**Task requirements**
Go over the data and copy out each line with "color" in it.

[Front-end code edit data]
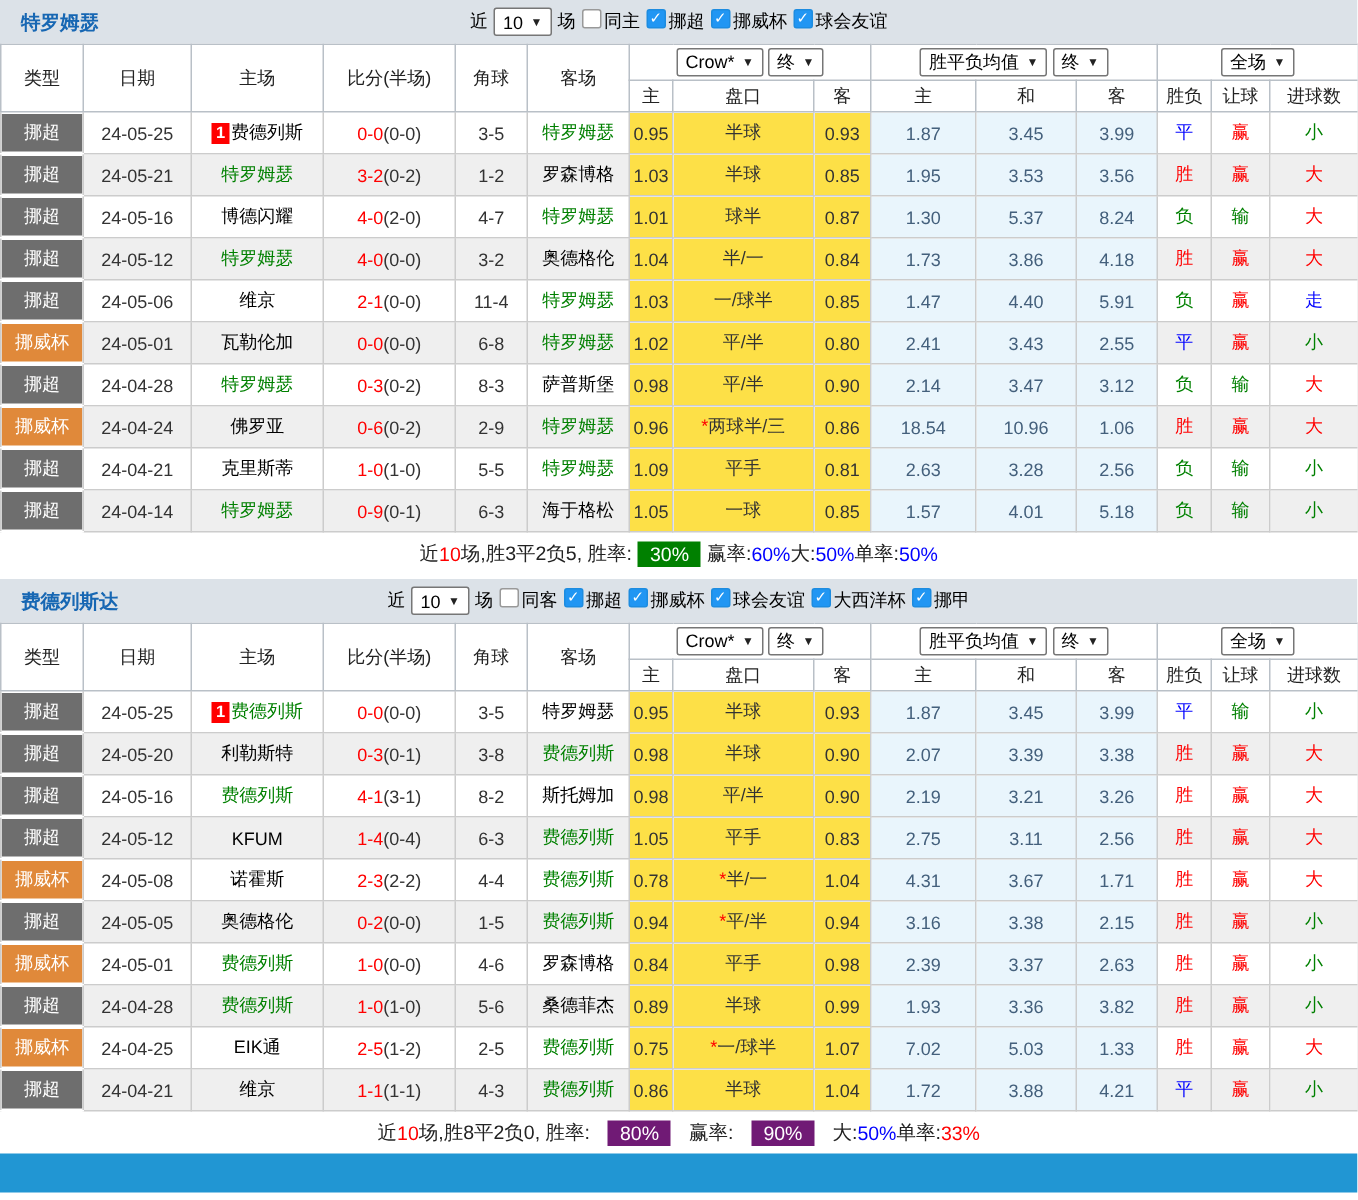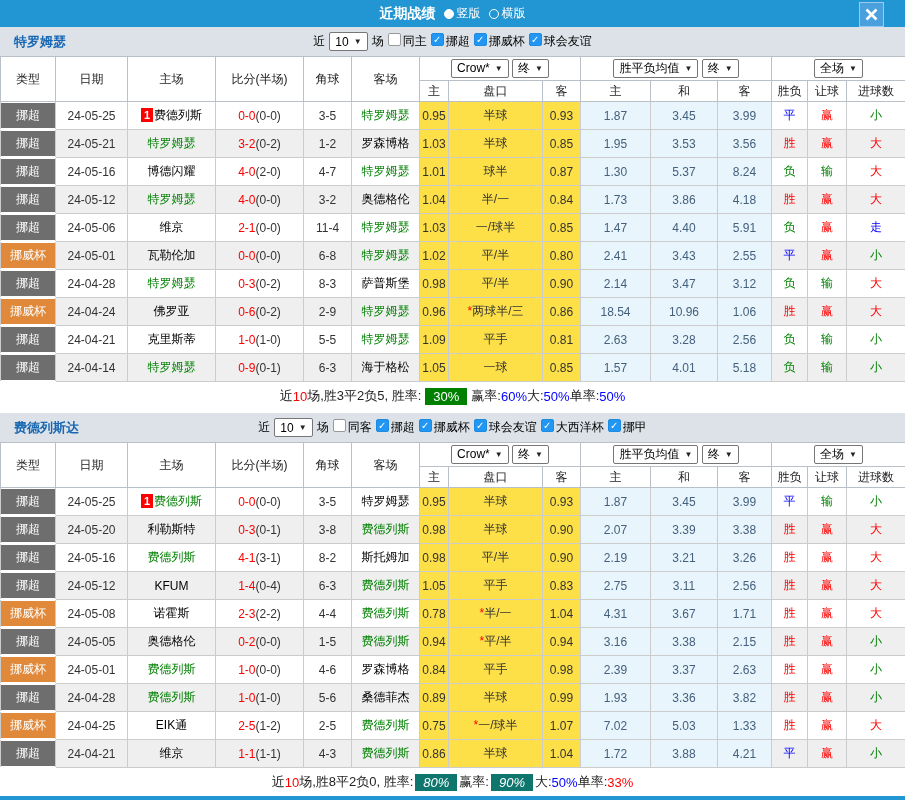--- a/index.html
+++ b/index.html
@@ -66,23 +66,6 @@
 
 <div class="app">
 
-  <div class="topbar">
-    <span class="topbar-title">近期战绩</span>
-    <label class="radio-label">
-      <span class="radio checked"></span>
-      <span>竖版</span>
-    </label>
-    <label class="radio-label">
-      <span class="radio"></span>
-      <span>横版</span>
-    </label>
-    <div class="close-btn">
-      <svg width="13" height="13" viewBox="0 0 13 13">
-        <line x1="1.5" y1="1.5" x2="11.5" y2="11.5" stroke="#fff" stroke-width="2.6"></line>
-        <line x1="11.5" y1="1.5" x2="1.5" y2="11.5" stroke="#fff" stroke-width="2.6"></line>
-      </svg>
-    </div>
-  </div>
 
   <div class="sec-bar">
     <span class="sec-title">特罗姆瑟</span>

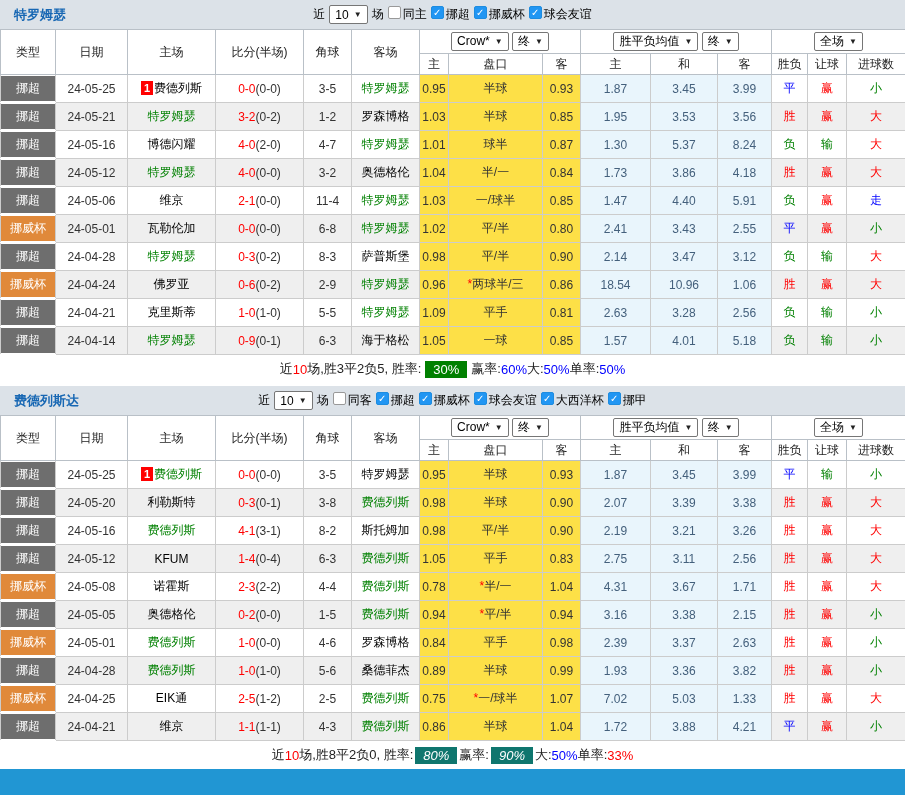--- a/index.html
+++ b/index.html
@@ -55,7 +55,7 @@
   .summary span { display:inline-block; }
   .summary .tR { color:#f00; } .summary .tB { color:#00f; }
   .summary .bgG { background:#008000; color:#fff; padding:1px 8px; margin:0 4px; }
-  .summary .bgR { background:#0f766e; color:#fff; padding:1px 8px; margin:0 2px;font-style:italic; }
+  .summary .bgR { background:#701a75; color:#fff; padding:1px 8px; margin:0 12px; }
   .gap { height:3px; background:#fff; }
 
   .bottombar { height:26px; background:#2196d3; color:#fff; font-weight:bold; font-size:14px;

**The answer**
   .summary .tR { color:#f00; } .summary .tB { color:#00f; }
   .summary .bgG { background:#008000; color:#fff; padding:1px 8px; margin:0 4px; }
-  .summary .bgR { background:#0f766e; color:#fff; padding:1px 8px; margin:0 2px;font-style:italic; }
+  .summary .bgR { background:#701a75; color:#fff; padding:1px 8px; margin:0 12px; }
   .bottombar { height:26px; background:#2196d3; color:#fff; font-weight:bold; font-size:14px;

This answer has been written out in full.